Tips to help the mediation process go well
Above we outline a best practice for the conflict resolution process, but what of the conversations themselves? Well asides from remembering to remain impartial at all times, there are a number of things you can do to help keep things on track. The first thing is to know your objectives as soon as possible. This will give you a target to steer the process towards - allowing you to achieve the best outcome for all parties concerned.
Listen out for hints in people's dialogue that can tell you more about where they're coming from. Bear in mind that statements including words like 'always' or 'never' tend to indicate a degree of exaggeration. Situations are very rarely clear-cut enough to warrant the use of such a term.
Encourage participants to deal in facts, rather than value judgements. Rather than their indicating to you why they believe someone acted a certain way, try to steer them towards simply telling you what happened - allowing you to inquire with the other party as to any motivations. This is a healthier and less-stressful way to go about things.

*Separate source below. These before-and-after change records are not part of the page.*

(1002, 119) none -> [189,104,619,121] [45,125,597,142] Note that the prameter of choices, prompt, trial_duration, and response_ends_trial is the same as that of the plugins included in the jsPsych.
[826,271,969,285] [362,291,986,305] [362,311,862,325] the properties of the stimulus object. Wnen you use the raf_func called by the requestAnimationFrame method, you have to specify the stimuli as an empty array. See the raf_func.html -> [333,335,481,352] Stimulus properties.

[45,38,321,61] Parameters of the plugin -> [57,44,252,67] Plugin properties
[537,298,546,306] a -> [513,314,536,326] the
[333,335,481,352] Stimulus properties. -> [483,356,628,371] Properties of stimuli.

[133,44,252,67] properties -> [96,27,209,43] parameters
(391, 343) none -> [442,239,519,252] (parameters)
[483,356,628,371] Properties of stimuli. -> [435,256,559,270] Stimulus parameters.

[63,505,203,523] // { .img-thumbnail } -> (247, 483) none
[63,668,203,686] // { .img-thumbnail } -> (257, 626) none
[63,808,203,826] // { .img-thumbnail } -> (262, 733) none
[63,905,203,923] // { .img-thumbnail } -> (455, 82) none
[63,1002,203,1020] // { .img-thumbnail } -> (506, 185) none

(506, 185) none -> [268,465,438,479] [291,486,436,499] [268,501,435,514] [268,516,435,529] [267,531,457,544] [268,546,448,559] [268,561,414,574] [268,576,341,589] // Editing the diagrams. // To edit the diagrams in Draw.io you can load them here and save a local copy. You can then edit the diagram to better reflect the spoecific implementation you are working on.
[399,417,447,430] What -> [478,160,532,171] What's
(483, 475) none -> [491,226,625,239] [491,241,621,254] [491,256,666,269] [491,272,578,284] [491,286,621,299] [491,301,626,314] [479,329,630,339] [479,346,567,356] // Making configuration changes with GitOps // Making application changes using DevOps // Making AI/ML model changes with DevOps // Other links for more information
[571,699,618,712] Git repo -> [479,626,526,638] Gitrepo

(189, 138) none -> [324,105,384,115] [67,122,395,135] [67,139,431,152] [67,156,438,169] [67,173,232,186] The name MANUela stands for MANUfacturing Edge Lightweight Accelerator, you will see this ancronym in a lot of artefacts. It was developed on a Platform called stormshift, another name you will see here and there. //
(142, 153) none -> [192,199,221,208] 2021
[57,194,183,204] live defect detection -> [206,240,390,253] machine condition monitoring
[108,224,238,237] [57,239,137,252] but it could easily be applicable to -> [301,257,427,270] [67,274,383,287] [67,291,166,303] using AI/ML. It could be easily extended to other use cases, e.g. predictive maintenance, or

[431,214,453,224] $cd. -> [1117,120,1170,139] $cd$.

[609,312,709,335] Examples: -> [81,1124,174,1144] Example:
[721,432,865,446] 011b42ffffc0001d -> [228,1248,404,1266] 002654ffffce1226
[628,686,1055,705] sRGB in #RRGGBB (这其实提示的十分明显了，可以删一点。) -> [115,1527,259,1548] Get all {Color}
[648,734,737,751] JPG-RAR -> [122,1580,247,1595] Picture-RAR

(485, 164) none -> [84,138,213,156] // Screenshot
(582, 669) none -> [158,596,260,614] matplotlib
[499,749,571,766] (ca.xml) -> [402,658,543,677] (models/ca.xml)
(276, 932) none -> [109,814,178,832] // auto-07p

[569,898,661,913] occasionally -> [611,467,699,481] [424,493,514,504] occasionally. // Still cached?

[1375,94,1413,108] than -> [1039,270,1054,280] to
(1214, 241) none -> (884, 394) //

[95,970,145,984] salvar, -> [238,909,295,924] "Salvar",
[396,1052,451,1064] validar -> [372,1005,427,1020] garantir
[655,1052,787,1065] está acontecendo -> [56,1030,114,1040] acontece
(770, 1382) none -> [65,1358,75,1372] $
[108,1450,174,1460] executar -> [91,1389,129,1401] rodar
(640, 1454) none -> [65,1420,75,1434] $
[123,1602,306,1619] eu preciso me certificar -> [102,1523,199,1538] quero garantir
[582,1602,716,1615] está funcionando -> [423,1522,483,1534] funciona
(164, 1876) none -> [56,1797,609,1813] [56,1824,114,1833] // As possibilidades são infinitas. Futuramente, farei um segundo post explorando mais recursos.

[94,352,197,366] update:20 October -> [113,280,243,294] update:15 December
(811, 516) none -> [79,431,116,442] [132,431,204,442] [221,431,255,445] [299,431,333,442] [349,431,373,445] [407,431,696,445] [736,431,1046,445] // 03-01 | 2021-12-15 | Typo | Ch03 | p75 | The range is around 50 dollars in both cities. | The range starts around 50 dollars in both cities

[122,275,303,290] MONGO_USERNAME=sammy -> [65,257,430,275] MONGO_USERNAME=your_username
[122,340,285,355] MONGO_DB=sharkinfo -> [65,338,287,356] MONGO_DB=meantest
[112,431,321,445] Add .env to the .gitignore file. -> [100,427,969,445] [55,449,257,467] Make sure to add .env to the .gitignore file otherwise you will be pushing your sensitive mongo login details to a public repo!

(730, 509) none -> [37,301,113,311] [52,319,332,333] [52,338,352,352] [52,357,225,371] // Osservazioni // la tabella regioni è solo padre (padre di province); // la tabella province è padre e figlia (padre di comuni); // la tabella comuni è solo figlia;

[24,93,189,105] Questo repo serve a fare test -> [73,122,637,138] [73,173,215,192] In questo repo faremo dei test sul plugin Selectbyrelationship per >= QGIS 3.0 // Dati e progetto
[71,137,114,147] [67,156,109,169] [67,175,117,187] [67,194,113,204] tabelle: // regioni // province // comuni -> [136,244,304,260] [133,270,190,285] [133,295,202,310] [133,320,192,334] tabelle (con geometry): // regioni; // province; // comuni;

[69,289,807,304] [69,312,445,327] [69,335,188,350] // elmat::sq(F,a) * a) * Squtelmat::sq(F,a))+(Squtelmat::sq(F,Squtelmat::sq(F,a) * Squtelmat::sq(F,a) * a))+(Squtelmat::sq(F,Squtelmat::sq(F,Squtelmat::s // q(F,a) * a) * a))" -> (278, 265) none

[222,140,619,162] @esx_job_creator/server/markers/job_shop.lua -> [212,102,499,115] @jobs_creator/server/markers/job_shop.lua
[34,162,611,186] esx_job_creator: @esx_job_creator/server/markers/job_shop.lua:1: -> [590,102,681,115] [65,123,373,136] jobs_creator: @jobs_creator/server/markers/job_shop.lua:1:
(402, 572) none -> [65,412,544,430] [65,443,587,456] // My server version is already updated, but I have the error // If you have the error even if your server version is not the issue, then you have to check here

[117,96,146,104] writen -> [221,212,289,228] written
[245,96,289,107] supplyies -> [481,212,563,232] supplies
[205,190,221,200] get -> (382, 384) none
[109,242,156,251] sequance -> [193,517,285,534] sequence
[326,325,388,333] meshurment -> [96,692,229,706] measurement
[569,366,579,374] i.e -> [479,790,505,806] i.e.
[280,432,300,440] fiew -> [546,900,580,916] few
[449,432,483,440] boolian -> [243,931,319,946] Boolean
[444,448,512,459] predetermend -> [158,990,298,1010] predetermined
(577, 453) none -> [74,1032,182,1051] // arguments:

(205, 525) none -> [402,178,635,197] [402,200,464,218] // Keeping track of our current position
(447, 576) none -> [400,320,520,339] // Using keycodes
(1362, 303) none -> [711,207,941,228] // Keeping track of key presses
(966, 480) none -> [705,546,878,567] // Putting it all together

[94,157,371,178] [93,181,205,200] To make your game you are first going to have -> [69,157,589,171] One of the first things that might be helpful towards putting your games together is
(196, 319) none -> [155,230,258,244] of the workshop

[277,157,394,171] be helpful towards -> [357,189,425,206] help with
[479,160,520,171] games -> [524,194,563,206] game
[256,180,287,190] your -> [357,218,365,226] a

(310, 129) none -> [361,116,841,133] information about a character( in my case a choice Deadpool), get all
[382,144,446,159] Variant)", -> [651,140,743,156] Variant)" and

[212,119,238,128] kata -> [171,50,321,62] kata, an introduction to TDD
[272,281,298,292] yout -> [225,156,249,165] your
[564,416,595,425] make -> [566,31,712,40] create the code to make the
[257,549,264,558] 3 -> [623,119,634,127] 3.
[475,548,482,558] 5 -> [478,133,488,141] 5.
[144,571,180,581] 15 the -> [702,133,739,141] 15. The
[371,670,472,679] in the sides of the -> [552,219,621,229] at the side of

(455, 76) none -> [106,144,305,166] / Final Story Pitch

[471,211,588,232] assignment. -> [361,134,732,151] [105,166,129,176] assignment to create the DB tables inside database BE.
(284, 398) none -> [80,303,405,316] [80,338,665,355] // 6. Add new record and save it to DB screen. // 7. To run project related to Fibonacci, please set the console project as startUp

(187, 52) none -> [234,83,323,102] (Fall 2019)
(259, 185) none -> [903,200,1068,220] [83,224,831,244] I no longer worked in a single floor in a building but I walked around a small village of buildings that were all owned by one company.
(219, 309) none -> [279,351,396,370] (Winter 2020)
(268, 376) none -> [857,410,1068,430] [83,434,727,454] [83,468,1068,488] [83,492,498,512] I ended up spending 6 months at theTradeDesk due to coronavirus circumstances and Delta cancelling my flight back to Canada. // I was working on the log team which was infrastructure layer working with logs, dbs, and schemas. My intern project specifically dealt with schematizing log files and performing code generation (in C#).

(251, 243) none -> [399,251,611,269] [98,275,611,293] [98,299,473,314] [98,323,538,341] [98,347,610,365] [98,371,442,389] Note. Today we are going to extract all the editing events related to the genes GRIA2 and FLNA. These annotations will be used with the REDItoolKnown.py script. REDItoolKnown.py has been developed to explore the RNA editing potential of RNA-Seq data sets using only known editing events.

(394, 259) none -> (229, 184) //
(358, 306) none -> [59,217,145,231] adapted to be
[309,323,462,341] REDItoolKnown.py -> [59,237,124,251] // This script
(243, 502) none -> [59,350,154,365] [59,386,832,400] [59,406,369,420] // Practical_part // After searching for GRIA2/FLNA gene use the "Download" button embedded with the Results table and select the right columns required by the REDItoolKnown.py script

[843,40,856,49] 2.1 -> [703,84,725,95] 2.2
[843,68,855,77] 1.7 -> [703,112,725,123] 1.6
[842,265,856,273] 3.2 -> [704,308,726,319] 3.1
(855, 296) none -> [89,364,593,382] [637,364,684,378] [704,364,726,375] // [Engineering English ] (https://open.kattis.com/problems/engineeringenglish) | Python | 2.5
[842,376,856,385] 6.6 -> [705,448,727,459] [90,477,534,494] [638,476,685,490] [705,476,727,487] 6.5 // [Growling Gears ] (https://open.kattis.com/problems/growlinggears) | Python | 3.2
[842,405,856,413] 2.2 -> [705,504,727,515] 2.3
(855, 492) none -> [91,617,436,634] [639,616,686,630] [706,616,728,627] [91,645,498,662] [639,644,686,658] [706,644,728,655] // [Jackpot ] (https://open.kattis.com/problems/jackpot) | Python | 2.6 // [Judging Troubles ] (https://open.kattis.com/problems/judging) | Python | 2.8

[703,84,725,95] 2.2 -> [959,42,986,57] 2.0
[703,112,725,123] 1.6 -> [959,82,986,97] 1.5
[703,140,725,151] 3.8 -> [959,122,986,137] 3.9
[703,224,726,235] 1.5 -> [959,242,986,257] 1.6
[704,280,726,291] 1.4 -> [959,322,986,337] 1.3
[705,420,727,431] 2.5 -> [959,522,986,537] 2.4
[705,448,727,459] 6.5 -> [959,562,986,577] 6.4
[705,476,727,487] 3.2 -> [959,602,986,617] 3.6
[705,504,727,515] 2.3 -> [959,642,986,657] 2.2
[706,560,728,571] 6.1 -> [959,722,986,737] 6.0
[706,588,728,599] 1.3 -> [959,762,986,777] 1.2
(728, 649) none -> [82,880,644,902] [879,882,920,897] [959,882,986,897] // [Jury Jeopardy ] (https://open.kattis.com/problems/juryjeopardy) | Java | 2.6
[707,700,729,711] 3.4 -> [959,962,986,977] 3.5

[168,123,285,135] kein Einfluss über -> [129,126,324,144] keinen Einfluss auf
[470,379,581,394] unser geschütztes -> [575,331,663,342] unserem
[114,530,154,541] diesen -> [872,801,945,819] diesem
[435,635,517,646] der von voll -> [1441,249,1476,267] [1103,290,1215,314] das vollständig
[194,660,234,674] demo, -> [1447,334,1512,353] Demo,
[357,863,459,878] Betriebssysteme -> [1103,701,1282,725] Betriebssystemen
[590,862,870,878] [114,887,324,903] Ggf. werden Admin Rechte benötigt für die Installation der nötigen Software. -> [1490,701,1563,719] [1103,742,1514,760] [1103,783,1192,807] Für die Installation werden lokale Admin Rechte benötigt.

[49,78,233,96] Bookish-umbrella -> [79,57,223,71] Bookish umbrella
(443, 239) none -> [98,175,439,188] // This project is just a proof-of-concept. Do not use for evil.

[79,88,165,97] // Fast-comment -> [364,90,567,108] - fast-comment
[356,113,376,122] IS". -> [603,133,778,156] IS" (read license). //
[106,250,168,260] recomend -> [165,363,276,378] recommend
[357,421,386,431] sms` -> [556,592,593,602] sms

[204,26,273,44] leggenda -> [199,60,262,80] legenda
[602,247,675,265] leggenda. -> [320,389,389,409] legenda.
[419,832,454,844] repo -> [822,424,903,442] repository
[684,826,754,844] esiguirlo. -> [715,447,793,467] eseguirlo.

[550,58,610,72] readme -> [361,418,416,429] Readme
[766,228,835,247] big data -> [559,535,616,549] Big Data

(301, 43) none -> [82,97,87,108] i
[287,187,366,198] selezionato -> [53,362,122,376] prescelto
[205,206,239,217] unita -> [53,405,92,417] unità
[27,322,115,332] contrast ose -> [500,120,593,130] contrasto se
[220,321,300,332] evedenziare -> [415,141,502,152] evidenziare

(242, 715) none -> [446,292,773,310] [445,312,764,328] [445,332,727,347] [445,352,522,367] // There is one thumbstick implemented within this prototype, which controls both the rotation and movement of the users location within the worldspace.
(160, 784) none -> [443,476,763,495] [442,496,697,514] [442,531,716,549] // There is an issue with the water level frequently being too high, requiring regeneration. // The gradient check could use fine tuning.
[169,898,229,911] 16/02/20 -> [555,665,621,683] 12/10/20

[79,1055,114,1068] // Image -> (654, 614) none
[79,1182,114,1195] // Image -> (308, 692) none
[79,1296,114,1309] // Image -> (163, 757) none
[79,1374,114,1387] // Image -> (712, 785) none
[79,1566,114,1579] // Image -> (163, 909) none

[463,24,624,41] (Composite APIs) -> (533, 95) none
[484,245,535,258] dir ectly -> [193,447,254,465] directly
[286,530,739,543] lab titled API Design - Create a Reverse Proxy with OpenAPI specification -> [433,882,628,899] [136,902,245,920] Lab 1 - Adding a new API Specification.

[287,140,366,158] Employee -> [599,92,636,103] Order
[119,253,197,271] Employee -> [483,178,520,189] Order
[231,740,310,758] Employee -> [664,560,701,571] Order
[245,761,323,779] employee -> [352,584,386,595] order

This short article has provided an overview of the most effective ways to mediate difficult situations between employees, which will help them to reconcile their differences in the majority of cases. Whilst there's no one path through a situation such as this (mediation is as much an art as it is a science), it is still important to keep your organisation's internal guidelines in mind at all times throughout the process.
Effective mediation takes empathy, skill, and a degree of intuition - all of which are skills you should aim to develop as a HR professional. Whilst some people will naturally be better at this than others, hopefully we have shown that following a logical, systematic process means that there is no need to feel intimidated by this critical HR function.